● **TASK DESCRIPTION**:
Your task is to restate every entry below word for word and omit the images.

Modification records
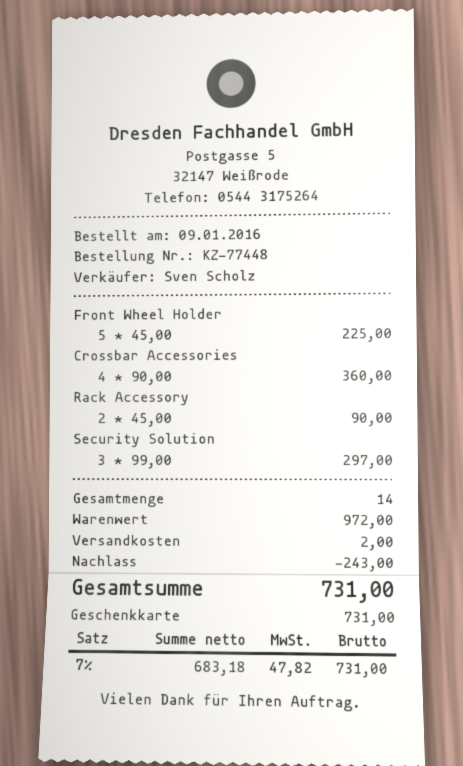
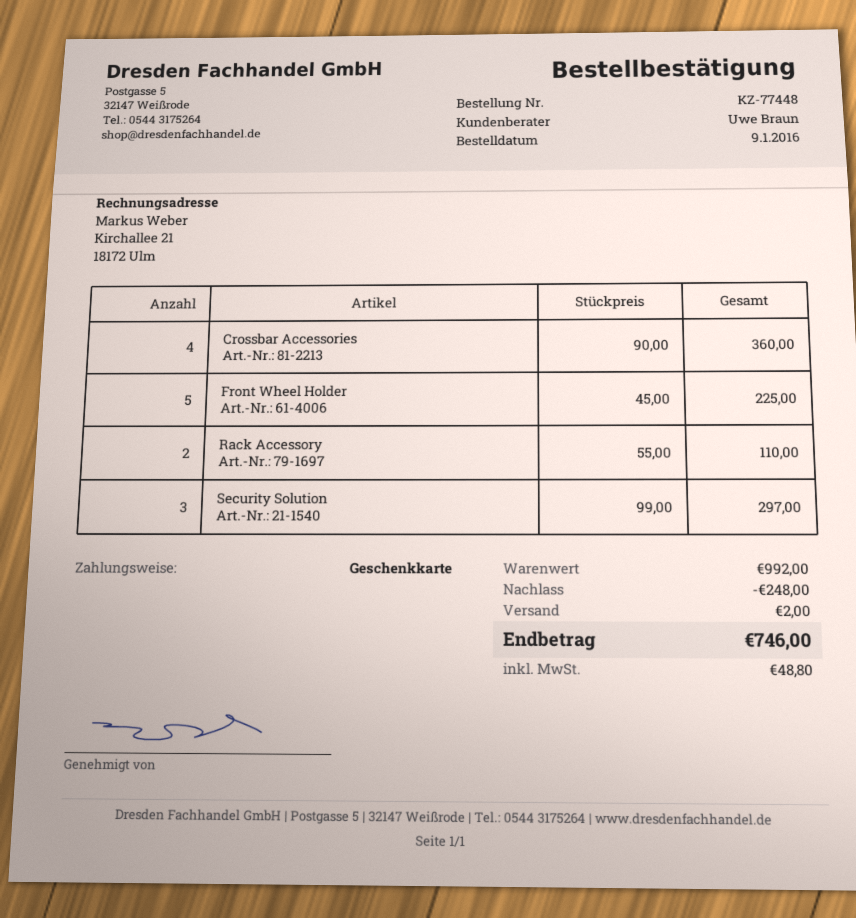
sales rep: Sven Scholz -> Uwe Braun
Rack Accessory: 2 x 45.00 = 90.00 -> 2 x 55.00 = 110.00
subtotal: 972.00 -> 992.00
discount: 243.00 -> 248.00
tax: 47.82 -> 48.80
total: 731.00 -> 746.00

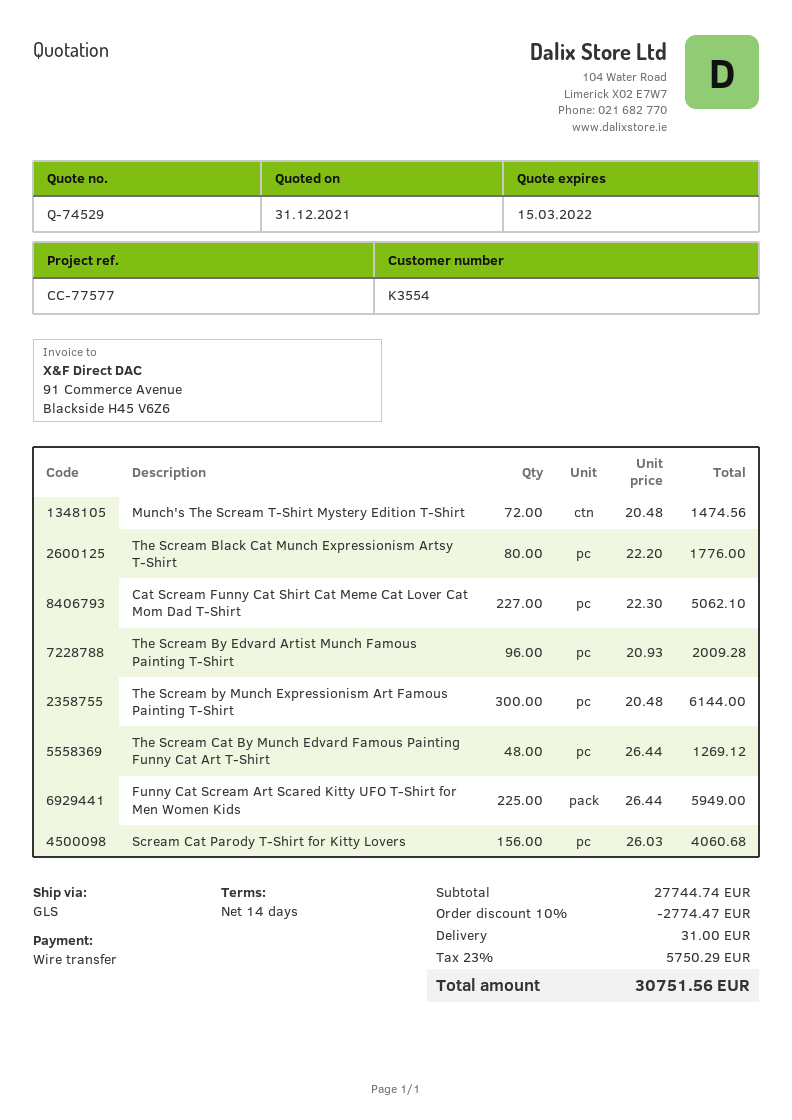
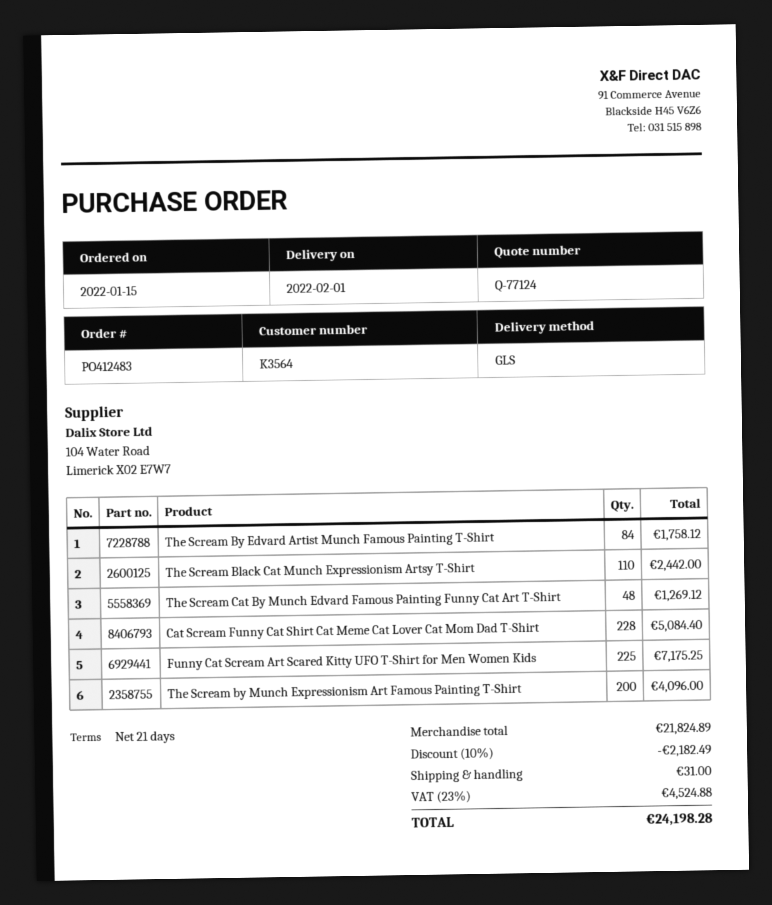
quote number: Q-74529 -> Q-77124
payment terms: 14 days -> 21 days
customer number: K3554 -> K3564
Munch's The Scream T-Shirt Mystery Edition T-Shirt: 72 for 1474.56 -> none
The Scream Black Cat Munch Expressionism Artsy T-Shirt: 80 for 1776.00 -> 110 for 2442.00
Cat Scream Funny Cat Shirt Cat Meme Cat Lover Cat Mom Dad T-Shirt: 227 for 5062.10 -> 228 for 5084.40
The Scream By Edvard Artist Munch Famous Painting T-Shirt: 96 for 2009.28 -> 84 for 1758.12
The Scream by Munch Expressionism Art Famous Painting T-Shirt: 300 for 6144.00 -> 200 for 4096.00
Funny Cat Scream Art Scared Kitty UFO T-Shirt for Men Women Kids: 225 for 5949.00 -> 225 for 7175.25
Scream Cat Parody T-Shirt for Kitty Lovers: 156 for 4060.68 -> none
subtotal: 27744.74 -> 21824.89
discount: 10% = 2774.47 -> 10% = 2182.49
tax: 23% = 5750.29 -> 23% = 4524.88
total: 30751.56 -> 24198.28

● **ANSWER TO THIS EXERCISE**:
sales rep: Sven Scholz -> Uwe Braun
Rack Accessory: 2 x 45.00 = 90.00 -> 2 x 55.00 = 110.00
subtotal: 972.00 -> 992.00
discount: 243.00 -> 248.00
tax: 47.82 -> 48.80
total: 731.00 -> 746.00

quote number: Q-74529 -> Q-77124
payment terms: 14 days -> 21 days
customer number: K3554 -> K3564
Munch's The Scream T-Shirt Mystery Edition T-Shirt: 72 for 1474.56 -> none
The Scream Black Cat Munch Expressionism Artsy T-Shirt: 80 for 1776.00 -> 110 for 2442.00
Cat Scream Funny Cat Shirt Cat Meme Cat Lover Cat Mom Dad T-Shirt: 227 for 5062.10 -> 228 for 5084.40
The Scream By Edvard Artist Munch Famous Painting T-Shirt: 96 for 2009.28 -> 84 for 1758.12
The Scream by Munch Expressionism Art Famous Painting T-Shirt: 300 for 6144.00 -> 200 for 4096.00
Funny Cat Scream Art Scared Kitty UFO T-Shirt for Men Women Kids: 225 for 5949.00 -> 225 for 7175.25
Scream Cat Parody T-Shirt for Kitty Lovers: 156 for 4060.68 -> none
subtotal: 27744.74 -> 21824.89
discount: 10% = 2774.47 -> 10% = 2182.49
tax: 23% = 5750.29 -> 23% = 4524.88
total: 30751.56 -> 24198.28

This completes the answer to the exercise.